This is the cry of a man who has finally stopped running and turned to face the deepest thing — the encounter he had been postponing his entire life. The wrestling is not just with an angel. It is with himself, with God, with the accumulated truth of who he had been and what he had done and what he was being called to become.

He came out of that night limping. His name was changed — from Jacob, the supplanter, the one who grasps and deceives, to Israel, the one who wrestles with God and prevails.

The limp was the cost of the journey. The new name was the reward.

This is always how the inward journey ends for those who see it through — not unmarked, not unchanged, not the same person who descended into the darkness. The deepest transformations always leave a limp — the permanent mark of having been broken and remade by something larger than yourself.

Going Down to Go Up

There is a consistent pattern in scripture that the world finds deeply counterintuitive: descent precedes ascent.

Joseph goes down into a pit before he rises to a palace. Moses goes into the wilderness before he stands before Pharaoh. Elijah collapses under a juniper tree before he hears the still small voice. Paul goes blind before he receives his sight. Jesus goes into the ground before the resurrection.

The pattern is too persistent to be coincidental. It is the architecture of transformation — the design of a God who does not build on the surface but always from the foundation up.
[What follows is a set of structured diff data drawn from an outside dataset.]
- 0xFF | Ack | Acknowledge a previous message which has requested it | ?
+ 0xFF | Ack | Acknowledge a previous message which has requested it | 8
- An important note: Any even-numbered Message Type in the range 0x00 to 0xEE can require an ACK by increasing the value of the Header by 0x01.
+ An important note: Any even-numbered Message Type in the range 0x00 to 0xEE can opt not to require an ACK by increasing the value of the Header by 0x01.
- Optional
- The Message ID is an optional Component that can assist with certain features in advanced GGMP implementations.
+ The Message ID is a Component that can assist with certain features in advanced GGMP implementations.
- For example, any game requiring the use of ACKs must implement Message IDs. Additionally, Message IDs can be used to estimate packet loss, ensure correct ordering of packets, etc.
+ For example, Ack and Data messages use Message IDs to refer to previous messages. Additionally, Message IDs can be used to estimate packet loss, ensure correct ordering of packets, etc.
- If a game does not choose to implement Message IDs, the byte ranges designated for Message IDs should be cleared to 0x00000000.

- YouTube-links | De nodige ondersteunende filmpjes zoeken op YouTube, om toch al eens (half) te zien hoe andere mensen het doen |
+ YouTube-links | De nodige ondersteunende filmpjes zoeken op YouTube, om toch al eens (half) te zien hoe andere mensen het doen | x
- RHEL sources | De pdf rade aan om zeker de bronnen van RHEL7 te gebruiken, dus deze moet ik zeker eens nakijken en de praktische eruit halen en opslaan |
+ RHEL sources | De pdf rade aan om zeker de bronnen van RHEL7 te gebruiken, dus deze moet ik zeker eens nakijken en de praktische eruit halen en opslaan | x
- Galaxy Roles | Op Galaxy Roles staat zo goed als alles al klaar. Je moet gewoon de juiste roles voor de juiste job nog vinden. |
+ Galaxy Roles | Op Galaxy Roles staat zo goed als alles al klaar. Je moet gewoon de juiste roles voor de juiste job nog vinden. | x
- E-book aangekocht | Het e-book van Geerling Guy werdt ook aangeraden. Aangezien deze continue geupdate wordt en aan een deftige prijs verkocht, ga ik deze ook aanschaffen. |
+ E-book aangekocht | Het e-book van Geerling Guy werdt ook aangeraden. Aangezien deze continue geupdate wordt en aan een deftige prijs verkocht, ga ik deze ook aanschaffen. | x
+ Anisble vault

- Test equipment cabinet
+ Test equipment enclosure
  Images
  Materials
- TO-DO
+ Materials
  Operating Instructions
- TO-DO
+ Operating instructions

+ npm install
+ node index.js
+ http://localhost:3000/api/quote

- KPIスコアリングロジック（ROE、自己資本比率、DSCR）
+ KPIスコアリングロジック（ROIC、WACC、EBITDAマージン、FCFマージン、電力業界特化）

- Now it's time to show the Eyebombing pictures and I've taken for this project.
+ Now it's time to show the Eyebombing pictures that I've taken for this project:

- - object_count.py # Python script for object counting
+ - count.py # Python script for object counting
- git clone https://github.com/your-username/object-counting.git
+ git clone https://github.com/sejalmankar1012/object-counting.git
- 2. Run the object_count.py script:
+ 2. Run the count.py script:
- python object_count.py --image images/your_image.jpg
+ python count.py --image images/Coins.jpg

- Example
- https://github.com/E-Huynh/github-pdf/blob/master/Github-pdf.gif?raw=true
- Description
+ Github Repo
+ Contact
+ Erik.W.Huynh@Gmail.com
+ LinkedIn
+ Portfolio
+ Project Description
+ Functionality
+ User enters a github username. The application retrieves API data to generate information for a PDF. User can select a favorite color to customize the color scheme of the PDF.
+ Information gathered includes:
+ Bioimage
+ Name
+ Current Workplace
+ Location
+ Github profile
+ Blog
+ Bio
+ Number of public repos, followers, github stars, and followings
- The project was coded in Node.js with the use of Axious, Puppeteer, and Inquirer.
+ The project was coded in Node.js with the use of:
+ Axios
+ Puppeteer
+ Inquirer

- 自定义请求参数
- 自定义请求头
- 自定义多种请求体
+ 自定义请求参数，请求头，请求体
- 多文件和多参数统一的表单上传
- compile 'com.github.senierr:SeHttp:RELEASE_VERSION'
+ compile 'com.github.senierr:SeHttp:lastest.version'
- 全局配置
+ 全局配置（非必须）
The inward journey follows the same design. Before genuine elevation comes genuine descent. Before real authority comes the dismantling of false authority. Before the fullness of what God intends can be inhabited, the emptiness that was always underneath it must be faced.

This descent is what the world calls failure. What the world calls breakdown. What the world calls losing — losing ground, losing status, losing the version of yourself you had so carefully constructed.

But scripture calls it something else entirely.

"He must increase, but I must decrease." — John 3:30

The inward journey is, at its deepest level, the slow, willing, costly decrease of the self-constructed life — so that something truer, something more durable, something planted by God rather than engineered by ambition, can finally have room to grow.

The Territory Nobody Can Map for You

Here is what makes the inward journey uniquely demanding: no one can take it for you.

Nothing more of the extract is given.